Di ruangan tim kekerasan dan pembunuhan, semua sedang rapat mengenai penyidikan yang di lakukan terhadap Siti. Adamma yang merekam semua pengakuan Siti melalui ponselnya, membuat orang kagum dan terus memuji sikap teliti Adamma.
"Wah keren kamu! Aku pikir kamu tidak akan merekam semua pengakuannya," puji Rio melihat Adamma dengan penuh kekaguman.
"Aku pikir semua wanita itu menyusahkan, tapi setelah bertemu dengan Adamma rasanya aku bisa bekerja sama dengan wanita," puji Rangga mengacungkan jempol tangannya.
"Husttt!! Sudah…Sudah. Jangan terlalu memujinya, nanti dia akan besar kepala," tegur Arya melirik Adamma.
Selesai mendengarkan hasil rekaman, lalu Pak saleh membagi tugas kepada anak buahnya untuk besok pagi berpencar mencari orang yang di sebutkan Siti.
"Perhatikan tugas untuk besok pagi Rangga, Rio kalian ke lokasi tempat Siti di hadang para rentenir itu, untuk menemukan rekaman CCTV disana," perintah Pak Saleh melihat mereka. "Sedangkan Arya, Adamma kalian ke kantor rentenir itu," perintah Pak Saleh melihat mereka. "Angga kamu kerjakan laporan bersama saya, untuk besok di serahkan kepada Jaksa Ilyas," perintah Pak Saleh melihat semua anak buahnya.
"SIAP KOMANDAN!!!" jawab semua membubarkan posisi.
Di luar gedung Adamma berdiri sendiri, sambil melihat langit yang hampir gelap. Menghela nafas beratnya, untuk membuat dirinya relaks. Seketika ponselnya berdering, panggilan dari Risa.
"Halo Tante," sapa Adamma tersenyum senang mendapat panggilan dari Risa.
"Hai sayang, bagaimana kabarmu?" tanya Risa yang baru memasuki mobilnya.
"Aku baik, hari ini Tante ada di apartemen?" tanya Adamma kepada Risa.
"Ini Tante baru saja selesai tugas, dan akan kembali pulang,"jawab Risa meletakkan tasnya di kursi penumpang. "Ada apa sayang?" tanya Risa ingin tahu.
"Ya sudah aku akan mampir ke tempat Tante malam ini. Apa Tante punya waktu luang?" tanya Adamma takut mengganggu Risa.
"Ada untukmu, Tante akan meluangkan waktu.

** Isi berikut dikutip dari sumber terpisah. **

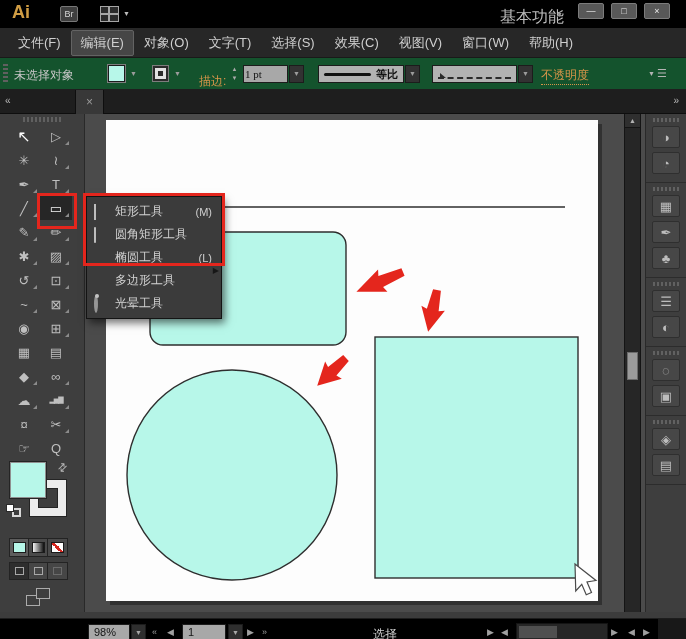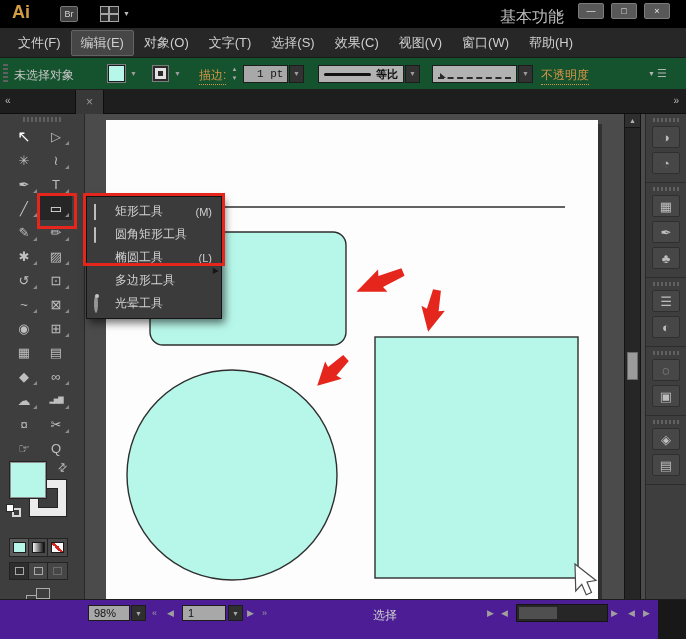"描边:" .ob-strokelabel { top: 9px -> 15px }
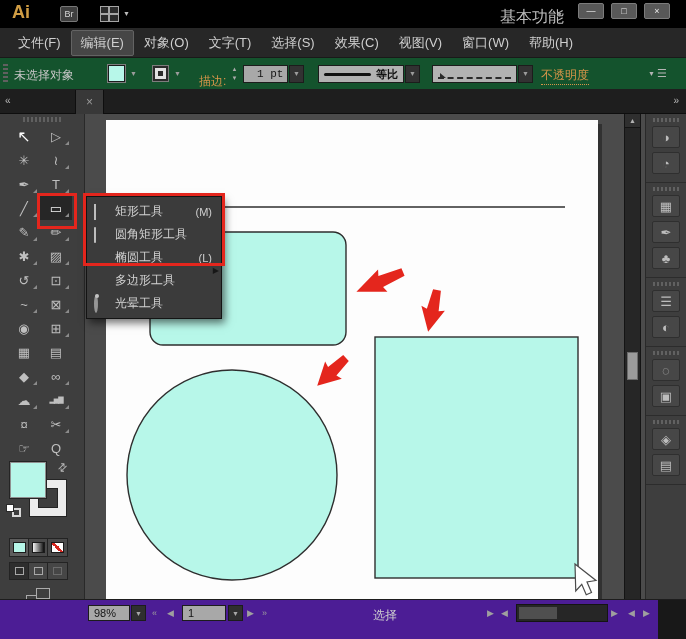"1 pt" .ob-width { font-family: Liberation Mono, monospace -> Liberation Serif, serif; padding-left: 13px -> 1px }
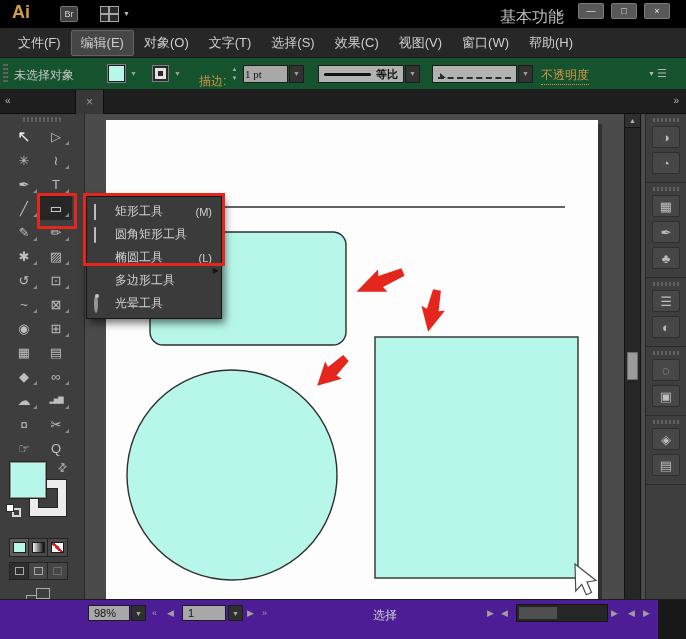"98%" .statusbar { background: #4c1d95 -> #000000; height: 40px -> 21px }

Ya sudah kalau begitu kita bertemu di rumah ya," jawab Risa tersenyum.
"Baik Tante, aku matikan dulu ya. Tante hati-hati," ucap Adamma dengan mematikan panggilannya.
Baru saja akan berangkat menuju mobilnya, Arya menghentikan langkah Adamma.
"Adamma tunggu," panggil Arya menghentikan langkah Adamma.
"Ada apa?" tanya Adamma berbalik dan melihat Arya berjalan ke arahnya.
"Kamu sibuk tidak hari ini?" tanya Arya melihat Adamma.
"Aku harus bertemu dengan Tanteku," jawab Adamma kepada Arya. "Ada apa, kamu belum menjawabku?" tanya lagi Adamma penasaran.
"Tidak… Aku hanya ingin berdiskusi sesuatu denganmu, tapi tidak masalah jika kita melakukannya besok pagi," jelas Arya kepada Adamma.
"Apa itu penting sekali?" tanya Adamma untuk memastikan sambil melihat Arya yang ada di sampingnya.
"Tidak terlalu sih," jawab Arya tersenyum sambil menggaruk kepalanya. "Ya sudah pergilah, hati-hati di jalan," ucap Arya kepada Adamma.
"Oh… iya. Besok pagi kamu atau aku yang akan membawa mobil?" tanya Adamma kepada Arya.
"Aku akan menjemputmu di rumah besok pagi," jawab Arya kepada Adamma.
"Baiklah, aku pergi," pamit Adamma pergi meninggalkan Arya.